Paint a picture of the future you want. Go there. People will follow. A summary of Seth Godin’s Tribes.
Communities is what the whole internet is made of. The community of The Verge followers that reads their articles and watches their YouTube videos; the community of Kardashians followers that for some reason cares about the Kardashians lives; the Open Source community of developers, writers, translators and managers that maintain a number of Linux distros. Each of those is a tribe.
What is a tribe?
According to Seth Godin, there’s three elements that make a tribe:
- An ideal.
- Connections between members.
- Practical objectives or actions to follow.
Doesn’t sound like we’ve rediscovered fire right there, because we haven’t. That is just a basic human association. And, well, that is a tribe.
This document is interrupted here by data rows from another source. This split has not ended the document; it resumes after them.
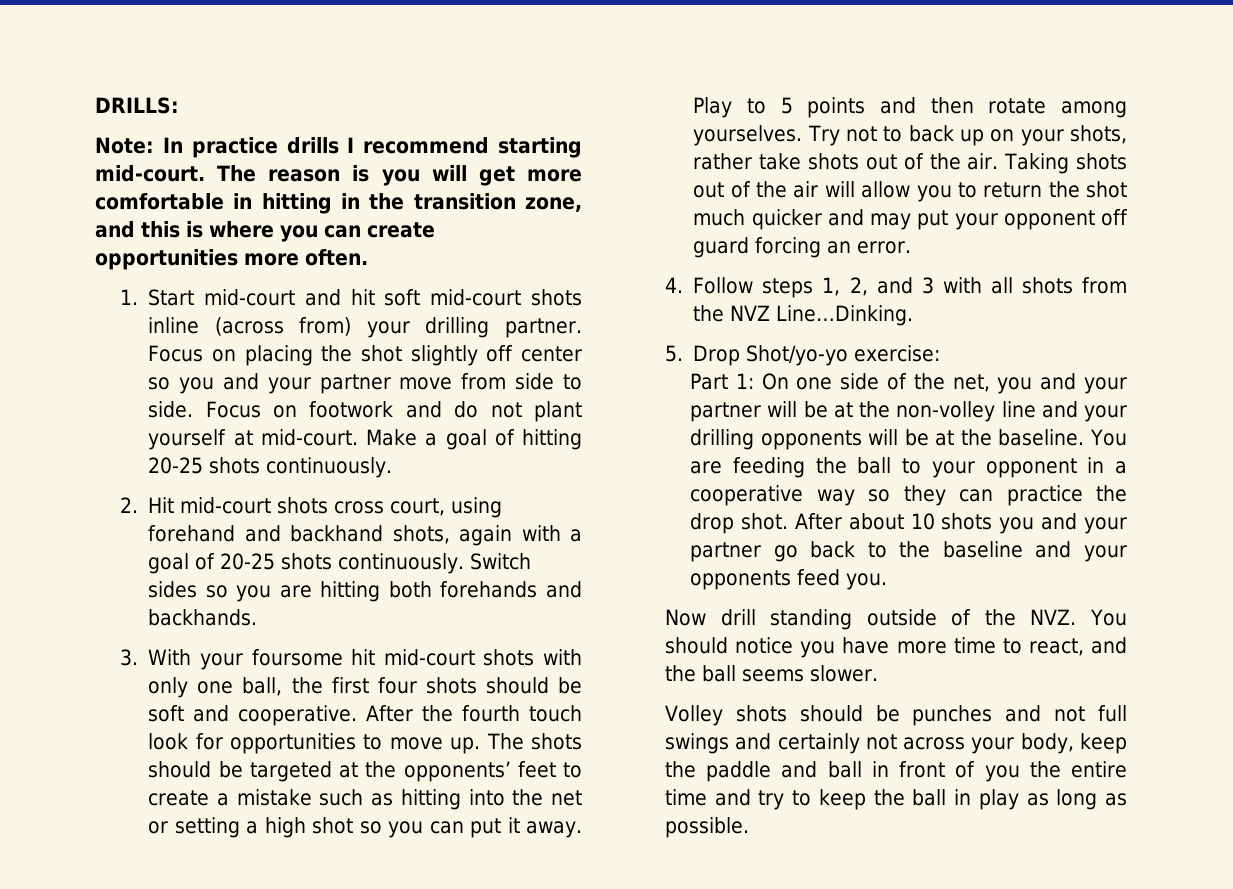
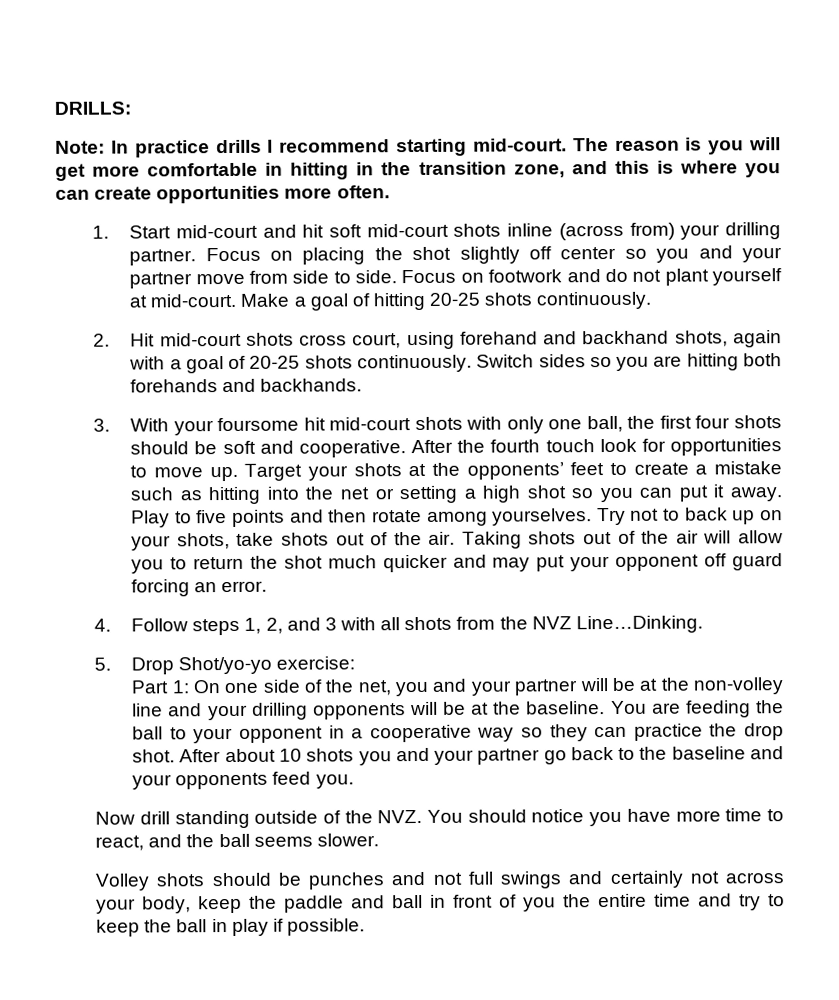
- The shots should be targeted at the opponents’ feet to create a mistake such as hitting into the net or setting a high shot so you can put it away.
+ Target your shots at the opponents’ feet to create a mistake such as hitting into the net or setting a high shot so you can put it away.
- Play to 5 points and then rotate among yourselves.
+ Play to five points and then rotate among yourselves.
- Try not to back up on your shots, rather take shots out of the air.
+ Try not to back up on your shots, take shots out of the air.
- Volley shots should be punches and not full swings and certainly not across your body, keep the paddle and ball in front of you the entire time and try to keep the ball in play as long as possible.
+ Volley shots should be punches and not full swings and certainly not across your body, keep the paddle and ball in front of you the entire time and try to keep the ball in play if possible.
Nowadays, a tribe can be a great help to test a project idea, gather money for a good cause, or just have fun and grow together. They are also mostly digital. And their goal is not survival, it’s growth.
Case Study #1. Building a tribe.
Indie Hackers is probably the best example, because it is also a bit meta. Indie Hackers is a forum for entrepreneurs to gather, share stories and ideas, and learn to build a tribe. When Courtland Allen created it, the whole indie hacker, digital nomad trend was not a thing yet. He just had enough foresight to see those trends coming and build a platform where people can learn about it and grow.
He, indeed, built a tribe from the ground up. And in this example the tribe itself is his whole business. His platform is a forum, so it lives and dies by the tribe.
That community creates hundreds of posts a day, hosts gatherings and has given birth to numerous successful businesses. It also made Stripe acquire Indie Hackers in 2017 (just a year after it was founded), so not bad at all.
Case Study #2. Adopting a tribe.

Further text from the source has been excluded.